For some reason himalayan salt tastes better for rice balls than regular salt but I don't think I notice it much in anything else.

Not sure, but here's a story. I make a lot of corned beef. Typically, I use counter salt, but I got a great deal on a bunch of fancy faggot salts. Black salts and Himalayan salts. That, with Prague powder and the usual seasonings. When I make it with regular salt, it would come out fine. When I made it with black/Himalayan salt, the brine would stink to the high heavens. Strong, strong smell of sulphuric or rotten eggs. Made for a delicious as fuck corned beef though. Much more earthy in taste.

Basically sea salt and those other salts have trace minerals and other things. So it does affect flavor and isn't just BS.
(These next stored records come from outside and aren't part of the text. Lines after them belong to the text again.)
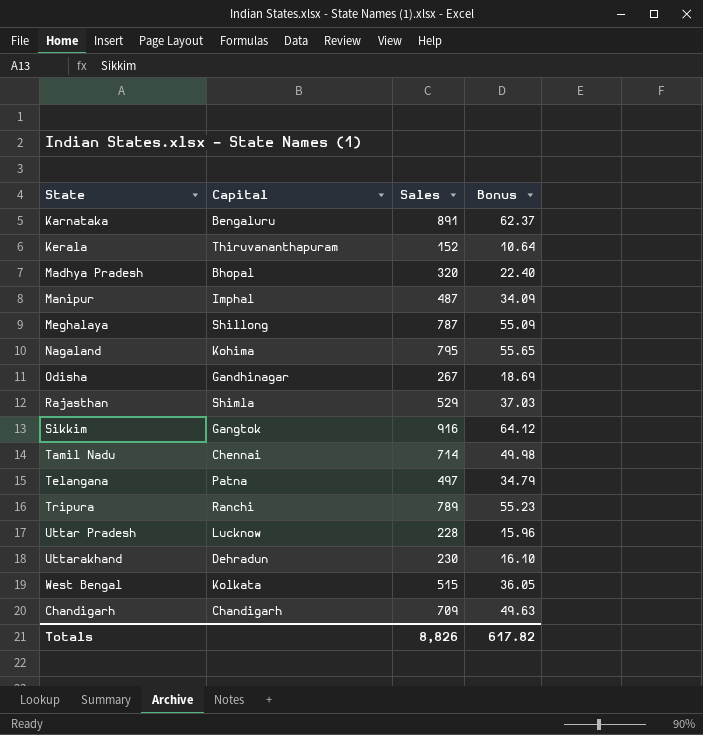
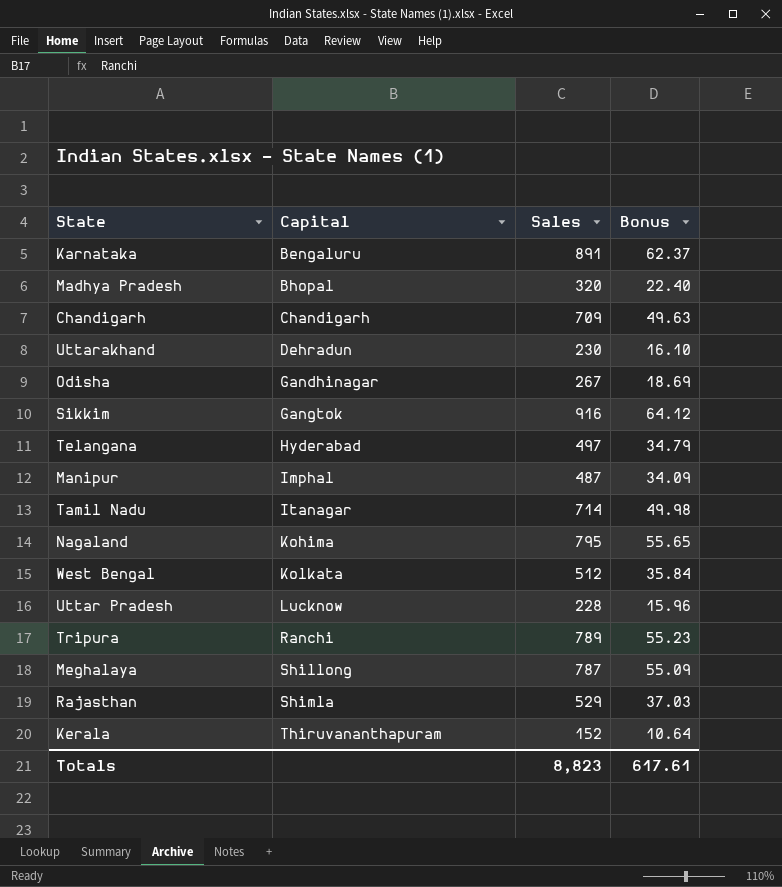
row order: none -> Capital ascending
Telangana | Capital: Patna -> Hyderabad
Tamil Nadu | Capital: Chennai -> Itanagar
West Bengal | Sales: 515 -> 512
West Bengal | Bonus: 36.05 -> 35.84
Totals | Sales: 8,826 -> 8,823
Totals | Bonus: 617.82 -> 617.61

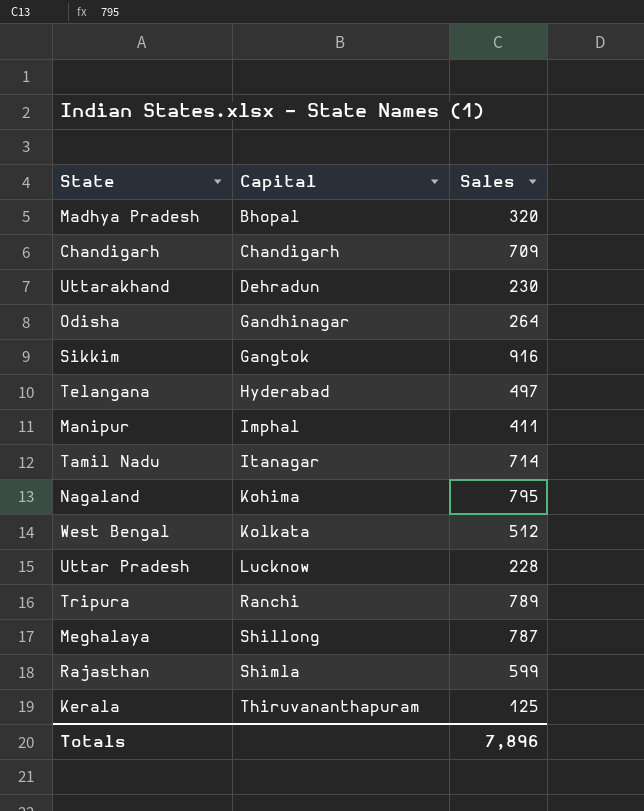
column Bonus | formula: [Sales] * 0.07 -> none
row Karnataka: Bengaluru | 891 | 62.37 -> none
Odisha | Sales: 267 -> 264
Manipur | Sales: 487 -> 411
Rajasthan | Sales: 529 -> 599
Kerala | Sales: 152 -> 125
Totals | Sales: 8,823 -> 7,896

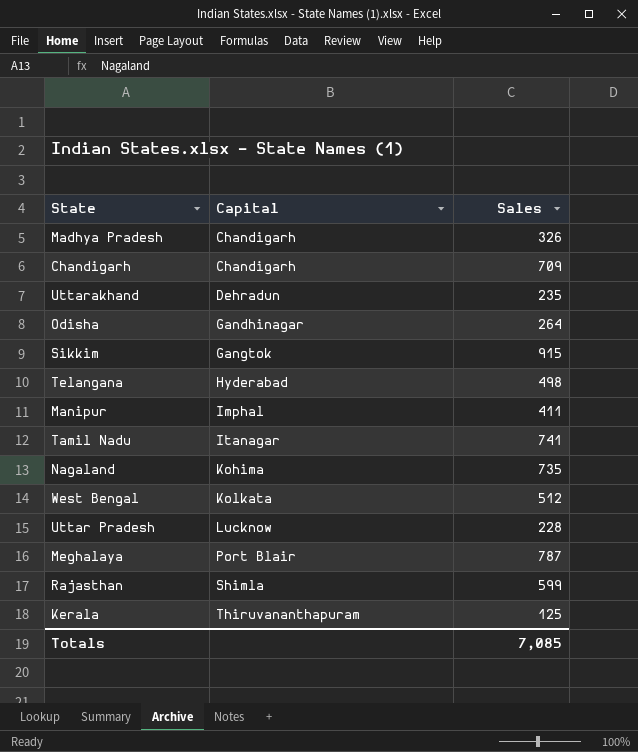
row Tripura: Ranchi | 789 -> none
Madhya Pradesh | Capital: Bhopal -> Chandigarh
Madhya Pradesh | Sales: 320 -> 326
Uttarakhand | Sales: 230 -> 235
Sikkim | Sales: 916 -> 915
Telangana | Sales: 497 -> 498
Tamil Nadu | Sales: 714 -> 741
Nagaland | Sales: 795 -> 735
Meghalaya | Capital: Shillong -> Port Blair
Totals | Sales: 7,896 -> 7,085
I knew a stripper who believes in this

Black salt is literally an artificial egg-flavor seasoning made by treating normal salt with sulfur.

KOSHER IS THE ONLY GOOD SALT

Himalayan salt is from Pakistan usually. It tastes slightly metallic (sort of like blood) but its ever so subtle.

it tastes saltier than sea salt to me

How'd it turn out for her?

>its an alt-right cunt gets singled out as a retard episode.

Never gets old.

It's like 50 cents extra at Costco for a large grinder of it vs normal sea salt so I buy it for the neat looks. I usually use it more for a finishing salt or for fried veggies because most recipes ask for kosher salt or regular iodized salt.

Pink salt contains traces of uranium.

I was turned onto Himilayan sea salt by my yoga instructor and it has been life changing.

Just do this. Buy yourself a bottle of this, and a nice vegan meal. Replace your regular salt with H salt, and you will absolutely taste the difference.

H salt, when put on vegan foods, has a chemical reaction and Umami flavors trapped in the salt (which is why H salt is pink).

I know you think I'm bsing... but try it. Thank me later...

Knew. I haven't the foggiest

>H salt, when put on vegan foods, has a chemical reaction and releases Umami flavors trapped in the salt (which is why H salt is pink).

corrected for typo... it "releases" flavors

I am a scientist and this is quite the chemical breakthrough. I'm not sure what gives vegan food a differing chemical property than non-vegan food, but it must be something amazing. Please provide your and your instructor's contact info immediately. I must begin my work now.